Ch. 3 Test Question #16

A particle moves along the x-axis, its position at time t given by x(t) = -(t^4) + 4(t^3) - 2, where t is measured in seconds and x in meters.

#16 When is the particle speeding up?

First, find the velocity by taking the derivative of the position function. You get:
v(t) = -4(t^3) + 12(t^2)

Then, find the acceleration by taking the derivative of the velocity [this is the second derivative of the position function]
a(t) = -12(t^2) + 24t

graph the velocity and acceleration functions using a reasonable window. (I apologize for not being able to show you a picture, but my internet is unusually slow as of now)

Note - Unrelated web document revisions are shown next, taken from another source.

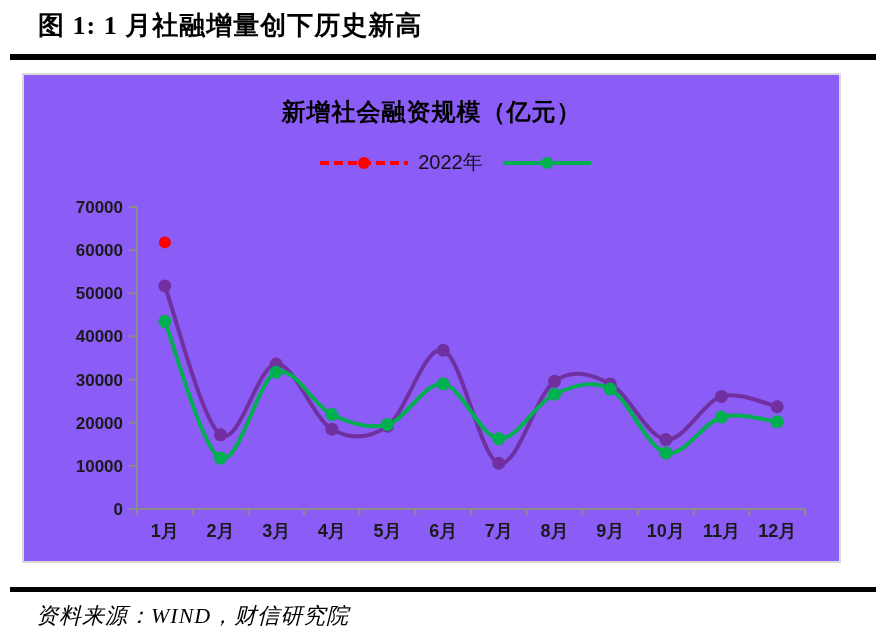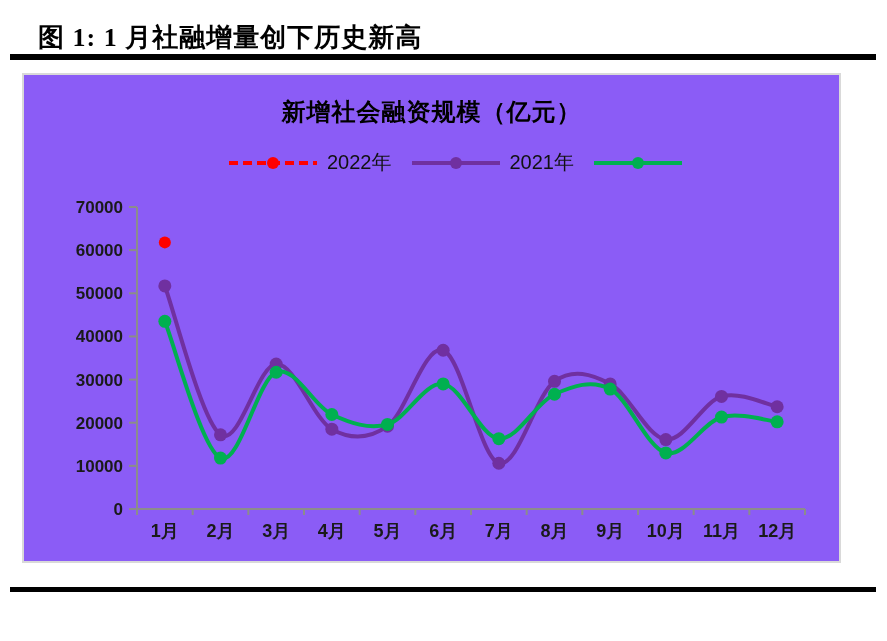--- a/index.html
+++ b/index.html
@@ -4,21 +4,21 @@
 <style>
   html,body{margin:0;padding:0;background:#ffffff;}
   .canvas{
     position:relative;
     width:887px;height:641px;
     background:#ffffff;
     font-family:"Liberation Sans", sans-serif;
     overflow:hidden;
   }
   .doc-title{
-    position:absolute;left:38px;top:20px;
+    position:absolute;left:38px;top:8px;
     font-family:"Liberation Serif", serif;
     font-weight:bold;font-size:26px;color:#000;
     letter-spacing:1px;white-space:nowrap;
   }
   .rule{position:absolute;left:10px;width:866px;background:#000;}
   .rule-top{top:54px;height:6px;}
   .rule-bottom{top:587px;height:5px;}
   .chart-box{
     position:absolute;left:22px;top:73px;
     width:819px;height:490px;
@@ -70,26 +70,20 @@
 
   <div class="chart-box">
     <div class="chart-title">新增社会融资规模（亿元）</div>
 
     <div class="legend">
       <div class="legend-item">
         <span class="legend-line dashed-red">
           <span class="legend-dot red"></span>
         </span>
         <span class="legend-label">2022年</span>
-      </div>
-      <div class="legend-item">
-        <span class="legend-line solid-purple">
-          <span class="legend-dot purple"></span>
-        </span>
-        <span class="legend-label">2021年</span>
       </div>
       <div class="legend-item">
         <span class="legend-line solid-green">
           <span class="legend-dot green"></span>
         </span>
       </div>
     </div>
 
     <svg id="plot-svg" width="815" height="486">
         <line x1="105" y1="434" x2="113" y2="434" stroke="#8C8C8C" stroke-width="2"></line>
@@ -159,14 +153,15 @@
         <circle cx="530.5" cy="319.24" r="6.5" fill="#00B050"></circle>
         <circle cx="586.1666666666666" cy="314.0628571428571" r="6.5" fill="#00B050"></circle>
         <circle cx="641.8333333333333" cy="377.9142857142857" r="6.5" fill="#00B050"></circle>
         <circle cx="697.5" cy="342.10571428571427" r="6.5" fill="#00B050"></circle>
         <circle cx="753.1666666666666" cy="346.8514285714286" r="6.5" fill="#00B050"></circle>
         <circle cx="140.83333333333334" cy="167.37714285714287" r="6" fill="#FF0000"></circle>
       </svg>
   </div>
 
   <div class="rule rule-bottom"></div>
+  <div class="source">资料来源：WIND，财信研究院</div>
 
 </div>
 
 </body></html>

the particle is speeding up when the values of the velocity and acceleration functions HAVE THE SAME SIGN. they have the same sign when t is greater than 0 or less than 2 [both positive] and when t is greater than 3 [both negative]. (for some odd reason, because of html tags, blogger will not let me actually put in the greater than and less than signs.)

an alternative method (not mentioned in the book, I believe but correct me if I'm wrong) would be to sketch the graph, and take the absolute values of the graph of the velocity funcition (flip the negative parts by reflecting it over the x-axis). then if the graph is going downwards, it is slowing down. if it is going upwards, it is speeding up.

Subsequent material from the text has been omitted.